• **Required action**: Any picture among the records should be left out, please; retype the rest exactly.

• **Data provided**:
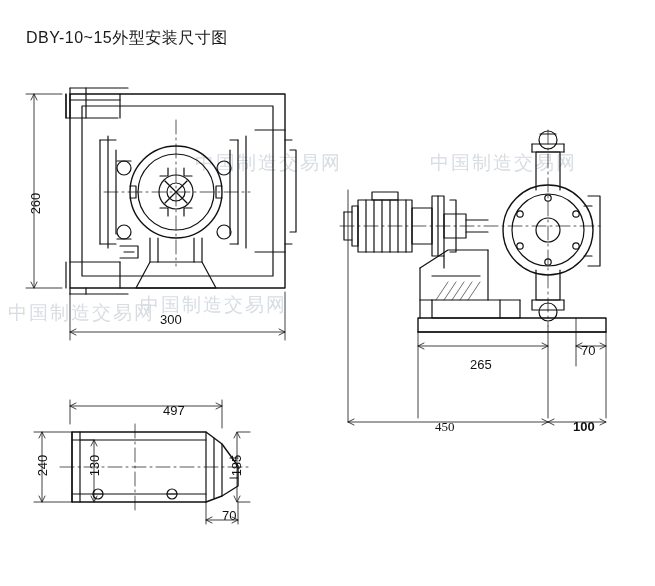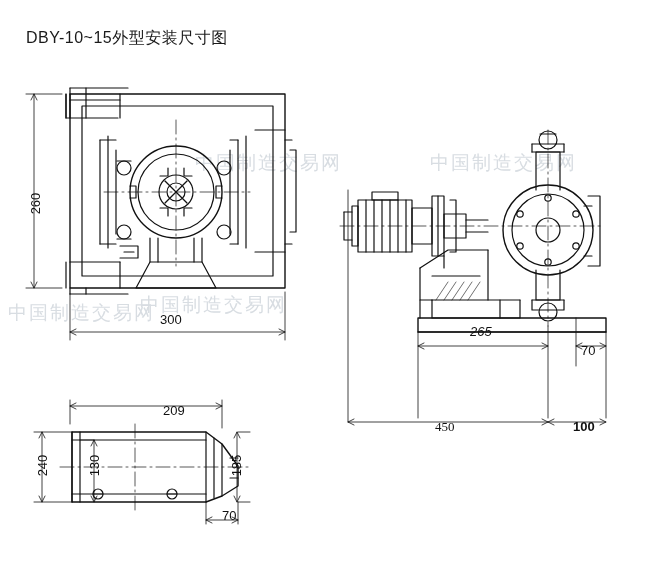--- a/index.html
+++ b/index.html
@@ -316,29 +316,29 @@
         <path d="M232,517 L238,520 L232,523"></path>
       </g>
 
     </g>
   </svg>
 
   <div class="dim-label dim-vert" style="left:15px; top:196px; width:40px; text-align:center;">260</div>
 
   <div class="dim-label" style="left:160px; top:312px;">300</div>
 
-  <div class="dim-label" style="left:470px; top:324px;font-style:italic;">265</div>
+  <div class="dim-label" style="left:470px; top:357px;">265</div>
 
   <div class="dim-label" style="left:581px; top:343px;">70</div>
 
   <div class="dim-label" style="left:435px; top:419px;font-family:Liberation Serif, serif;">450</div>
 
   <div class="dim-label" style="left:573px; top:419px;font-weight:bold;">100</div>
 
-  <div class="dim-label" style="left:163px; top:403px;">209</div>
+  <div class="dim-label" style="left:163px; top:403px;">497</div>
 
   <div class="dim-label dim-vert" style="left:22px; top:458px; width:40px; text-align:center;">240</div>
 
   <div class="dim-label dim-vert" style="left:74px; top:458px; width:40px; text-align:center;">130</div>
 
   <div class="dim-label dim-vert" style="left:216px; top:458px; width:40px; text-align:center;">185</div>
 
   <div class="dim-label" style="left:222px; top:508px;">70</div>
 
 </div>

• **Response for this exercise**:
--- a/index.html
+++ b/index.html
@@ -316,29 +316,29 @@
         <path d="M232,517 L238,520 L232,523"></path>
       </g>
 
     </g>
   </svg>
 
   <div class="dim-label dim-vert" style="left:15px; top:196px; width:40px; text-align:center;">260</div>
 
   <div class="dim-label" style="left:160px; top:312px;">300</div>
 
-  <div class="dim-label" style="left:470px; top:324px;font-style:italic;">265</div>
+  <div class="dim-label" style="left:470px; top:357px;">265</div>
 
   <div class="dim-label" style="left:581px; top:343px;">70</div>
 
   <div class="dim-label" style="left:435px; top:419px;font-family:Liberation Serif, serif;">450</div>
 
   <div class="dim-label" style="left:573px; top:419px;font-weight:bold;">100</div>
 
-  <div class="dim-label" style="left:163px; top:403px;">209</div>
+  <div class="dim-label" style="left:163px; top:403px;">497</div>
 
   <div class="dim-label dim-vert" style="left:22px; top:458px; width:40px; text-align:center;">240</div>
 
   <div class="dim-label dim-vert" style="left:74px; top:458px; width:40px; text-align:center;">130</div>
 
   <div class="dim-label dim-vert" style="left:216px; top:458px; width:40px; text-align:center;">185</div>
 
   <div class="dim-label" style="left:222px; top:508px;">70</div>
 
 </div>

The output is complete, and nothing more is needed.